Told in a whimsical fashion, this begins as a light-hearted tale, but soon the Tithe slowly weaves its way into the story like an ominous dark ribbon, and it gradually becomes clear that not everything is as it should be in Fairyland.
This is a charming and delightful story, very readable as a stand-alone story, although its ending is a bit abrupt unless you continue with The Girl Who Circumnavigated Fairyland in a Ship of Her Own Making, which reveals what later becomes of Mallow. ~Tadiana Jones
“Vilcabamba” by Harry Turtledove (2011, free at Tor.com)
I’ve got a deep amateur interest in the story of the Incas… particularly the story of the Spanish Conquest and the downfall of one of the great American empires. So the title of Harry Turtledove‘s short story, “Vilcabamba,” caught my eye.
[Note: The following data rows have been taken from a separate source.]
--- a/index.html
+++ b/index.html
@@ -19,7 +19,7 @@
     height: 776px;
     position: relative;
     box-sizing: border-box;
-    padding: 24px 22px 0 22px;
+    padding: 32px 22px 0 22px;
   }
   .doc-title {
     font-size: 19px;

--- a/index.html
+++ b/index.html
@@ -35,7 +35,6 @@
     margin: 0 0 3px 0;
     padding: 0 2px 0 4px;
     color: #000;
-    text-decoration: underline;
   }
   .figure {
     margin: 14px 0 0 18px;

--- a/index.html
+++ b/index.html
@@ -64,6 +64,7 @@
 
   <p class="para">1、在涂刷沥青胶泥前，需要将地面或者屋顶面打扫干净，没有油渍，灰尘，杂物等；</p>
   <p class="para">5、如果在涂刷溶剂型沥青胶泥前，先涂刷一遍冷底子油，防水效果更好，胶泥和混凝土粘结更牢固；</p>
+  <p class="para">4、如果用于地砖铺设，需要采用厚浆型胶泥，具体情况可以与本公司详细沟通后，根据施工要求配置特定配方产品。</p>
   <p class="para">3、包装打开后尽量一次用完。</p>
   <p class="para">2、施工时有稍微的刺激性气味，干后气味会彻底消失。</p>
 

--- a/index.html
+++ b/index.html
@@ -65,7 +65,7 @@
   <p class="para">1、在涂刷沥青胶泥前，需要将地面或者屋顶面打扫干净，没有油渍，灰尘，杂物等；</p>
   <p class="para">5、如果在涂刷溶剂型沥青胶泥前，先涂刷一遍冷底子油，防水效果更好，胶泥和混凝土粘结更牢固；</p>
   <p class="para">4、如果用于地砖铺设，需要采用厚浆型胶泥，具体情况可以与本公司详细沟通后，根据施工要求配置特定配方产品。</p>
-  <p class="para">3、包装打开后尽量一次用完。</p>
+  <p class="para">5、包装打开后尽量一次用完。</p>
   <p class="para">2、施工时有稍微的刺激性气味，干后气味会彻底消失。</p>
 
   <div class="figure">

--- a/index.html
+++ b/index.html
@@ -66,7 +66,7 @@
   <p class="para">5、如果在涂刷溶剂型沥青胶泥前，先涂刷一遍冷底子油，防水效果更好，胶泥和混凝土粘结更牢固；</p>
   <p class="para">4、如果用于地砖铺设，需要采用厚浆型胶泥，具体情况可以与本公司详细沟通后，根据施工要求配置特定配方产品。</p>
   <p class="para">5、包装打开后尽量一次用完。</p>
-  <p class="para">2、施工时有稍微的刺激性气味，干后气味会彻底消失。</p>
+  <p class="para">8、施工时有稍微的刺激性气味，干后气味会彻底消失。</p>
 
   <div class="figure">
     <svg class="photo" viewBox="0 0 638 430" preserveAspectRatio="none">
Vilcabamba is the Andean jungle hideaway of the last rulers of the Inca nation, who held out against Francisco Pizarro and his conquistadors. Turtledove’s story paints a parallel portrait of a future America overrun by aliens. Like the Incas, humans weren’t completely obliterated as soon as the aliens arrived. The Inca hid (sometimes in plain sight), and some chose to try and get along with their new rulers. Those who hid continued to run their own government within their isolated mountain fiefdom.
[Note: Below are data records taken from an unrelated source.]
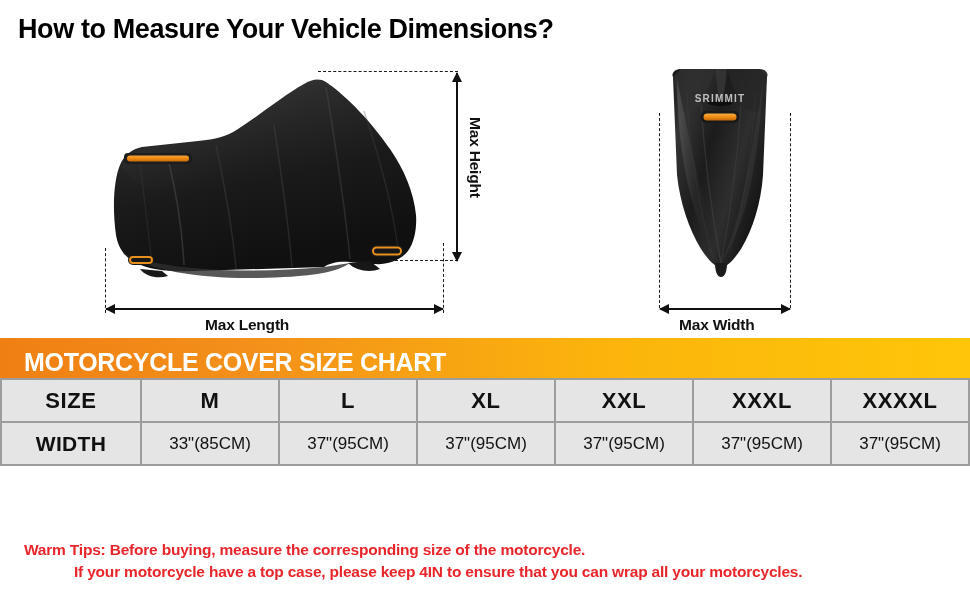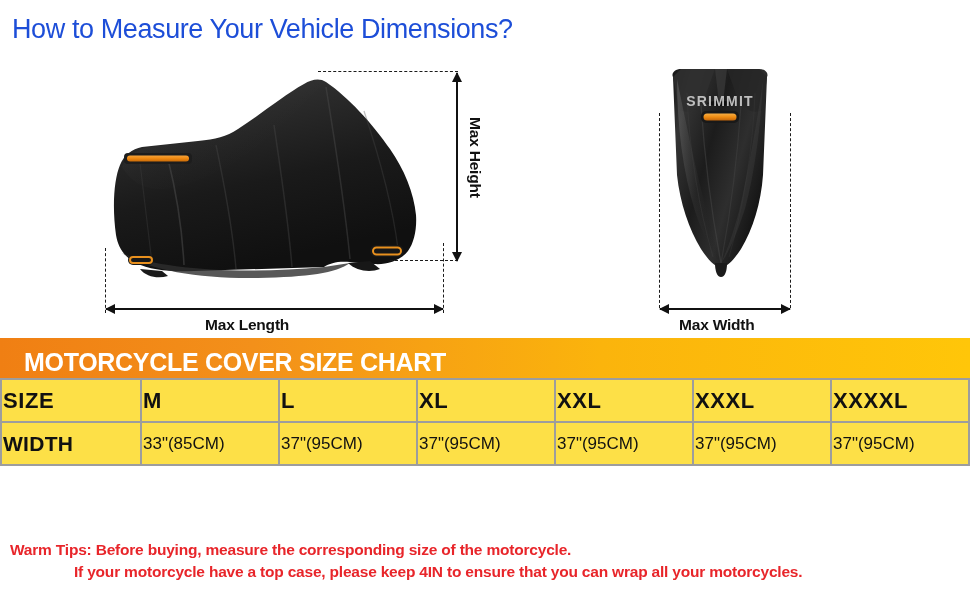--- a/index.html
+++ b/index.html
@@ -19,12 +19,12 @@
   
   .page-title {
     position: absolute;
-    left: 12px;
+    left: 18px;
     top: 14px;
     font-size: 27px;
-    font-weight: normal;
+    font-weight: bold;
     letter-spacing: -0.4px;
-    color: #1d4ed8;
+    color: #000000;
     white-space: nowrap;
   }
 

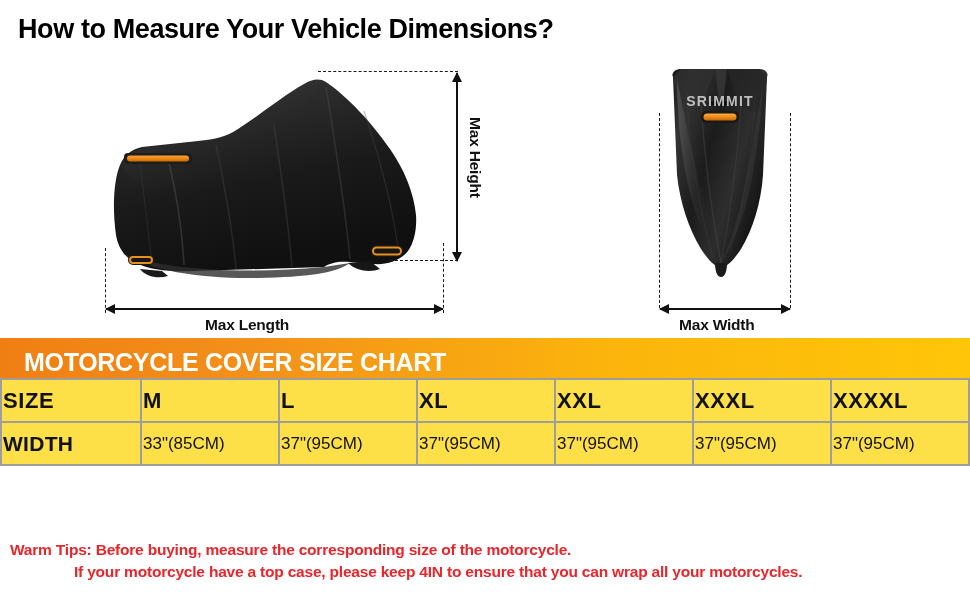--- a/index.html
+++ b/index.html
@@ -187,7 +187,7 @@
     width: 86px;
     text-align: center;
     color: #cfcfcf;
-    font-size: 14px;
+    font-size: 10px;
     font-weight: bold;
     letter-spacing: 1.2px;
     opacity: 0.9;

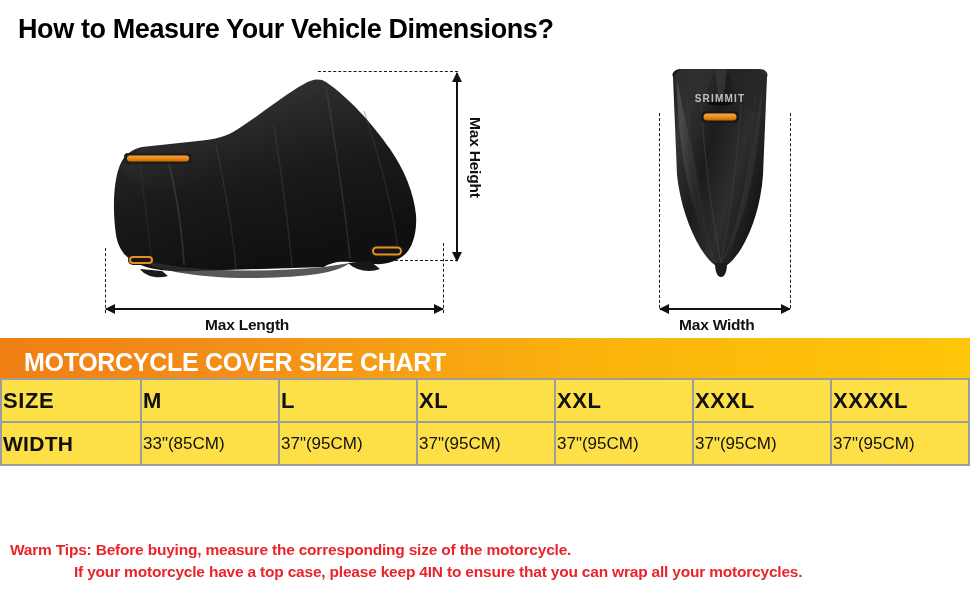--- a/index.html
+++ b/index.html
@@ -142,9 +142,9 @@
     background: #9d9d9d;
   }
   .size-table td {
-    background: #fde047;
+    background: #e5e5e5;
     border: 2.5px solid #9d9d9d;
-    text-align: left;
+    text-align: center;
     vertical-align: middle;
     height: 39px;
     font-size: 17px;

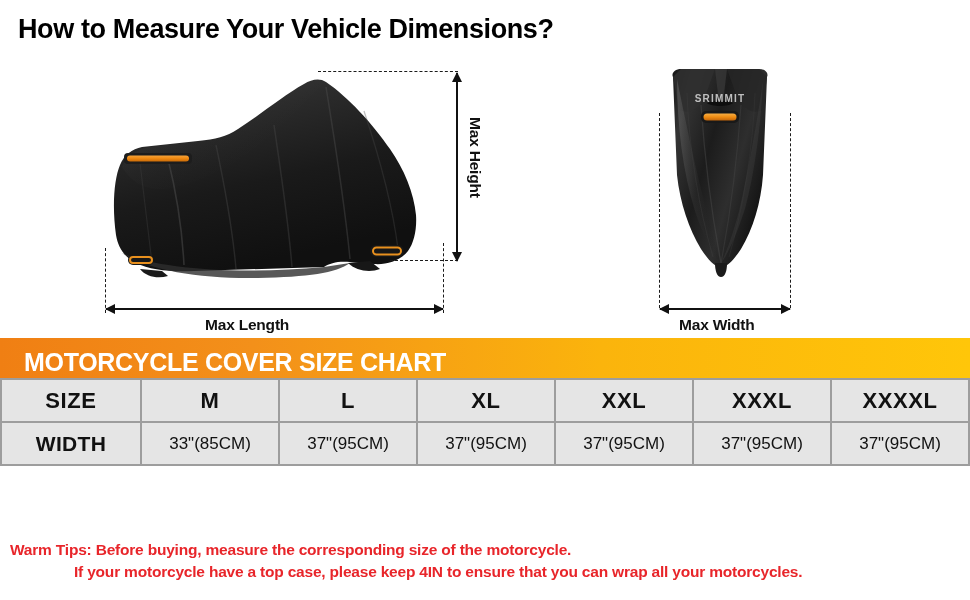--- a/index.html
+++ b/index.html
@@ -176,7 +176,7 @@
     font-weight: bold;
     letter-spacing: -0.2px;
   }
-  .tips .line1 { margin-left: 10px; white-space: nowrap; }
+  .tips .line1 { margin-left: 24px; white-space: nowrap; }
   .tips .line2 { margin-left: 74px; margin-top: 4px; white-space: nowrap; }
Turtledove’s story follows a similar path. The President of the Free United States seeks ways to fight back against a vastly superior fighting force. There aren’t many options beyond coordinated guerrilla tactics.
The story was fun and, at only about 20 pages long, Turtledove did a terrific job fleshing out a couple of key characters, which would make for a strong start to a longer form work in this universe. ~Jason Golomb
I loved “When it Ends, he Catches Her.”
I’ve only read a few of Turtledove’s alt-history, but I always like them.
I read “Vilcabamba” last night after I saw Jason’s review. It’s a dark, frustrating and sobering story. Turtledove makes some very thought-provoking comparisons between what happened with the Incas in Vilcabamba historically, as well as in the U.S. with the native Americans, and this alien invasion. There was a fascinating discussion/argument in the comments to this story on Tor.com, whether the story is too dark and would have been better with a more hopeful element. While I’m a sucker for humanity’s ingenuity and ability to rise to the occasion, I tend to think the story is best as it is.
Tadiana – there’s not wrong with straight-up dark. It’s kinda like real life.